+++ RECORDS SHOWN +++

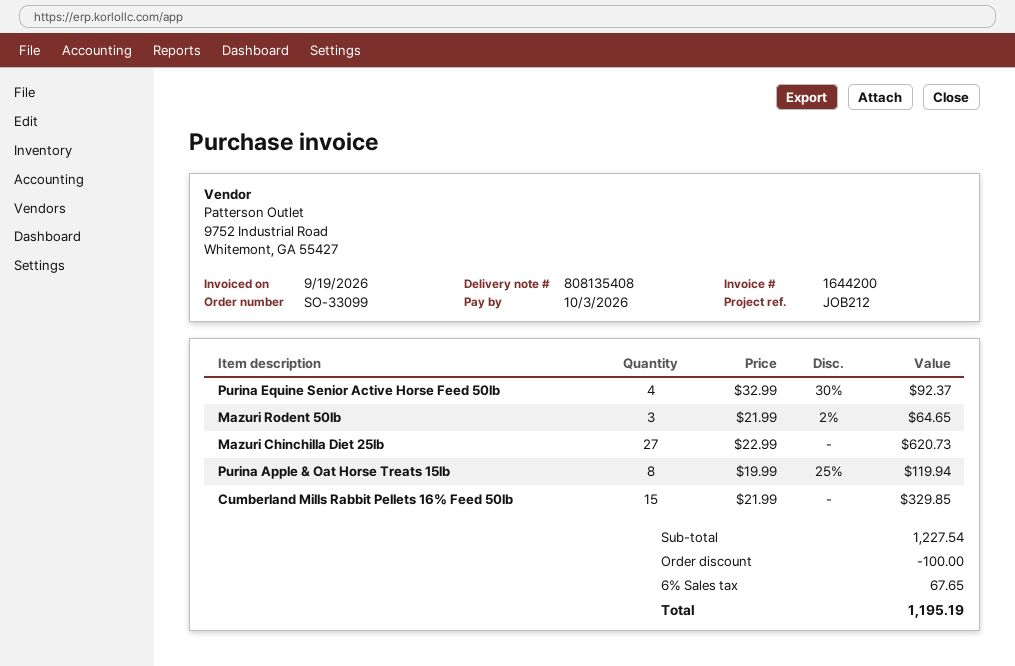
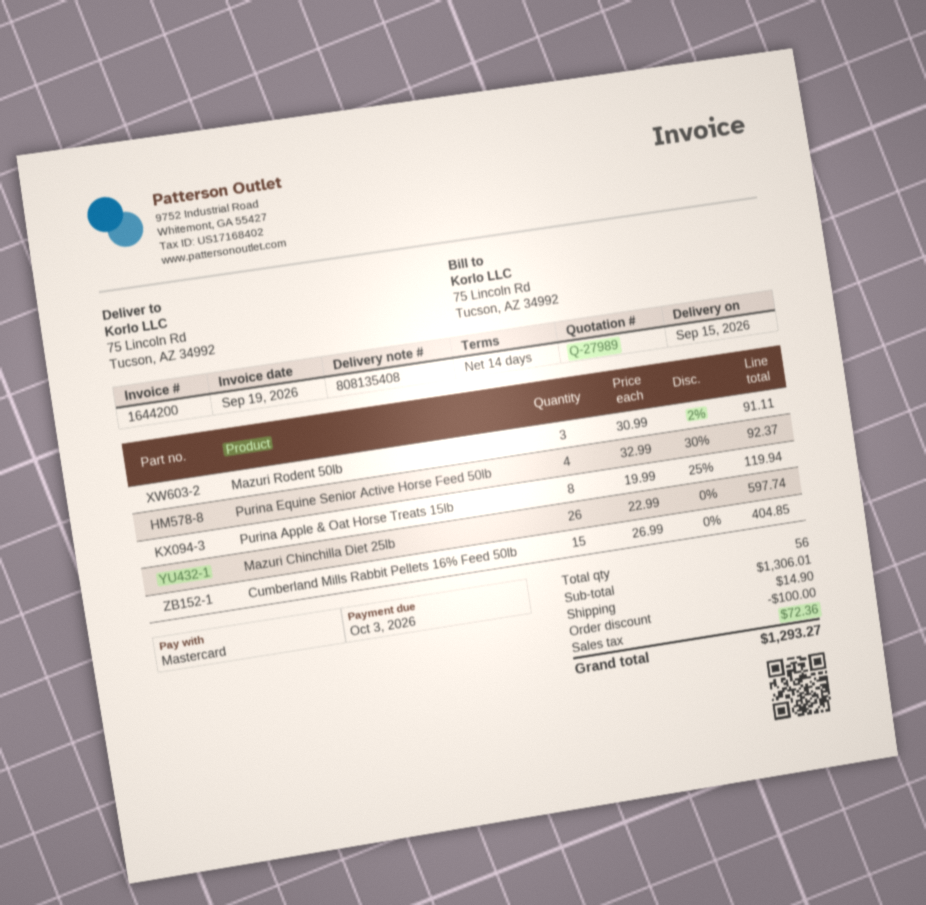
Mazuri Rodent 50lb: 3 x 21.99 - 2% = 64.65 -> 3 x 30.99 - 2% = 91.11
Mazuri Chinchilla Diet 25lb: 27 x 22.99 = 620.73 -> 26 x 22.99 = 597.74
Cumberland Mills Rabbit Pellets 16% Feed 50lb: 15 x 21.99 = 329.85 -> 15 x 26.99 = 404.85
subtotal: 1227.54 -> 1306.01
shipping: none -> 14.90
tax: 67.65 -> 72.36
total: 1195.19 -> 1293.27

+++

■ **BRIEF**
The answer must be the line containing "shipping: none -> 14.90" and every line after it to the end of the records, repeated exactly.

■ **RESPONSE FOR THIS EXERCISE**
shipping: none -> 14.90
tax: 67.65 -> 72.36
total: 1195.19 -> 1293.27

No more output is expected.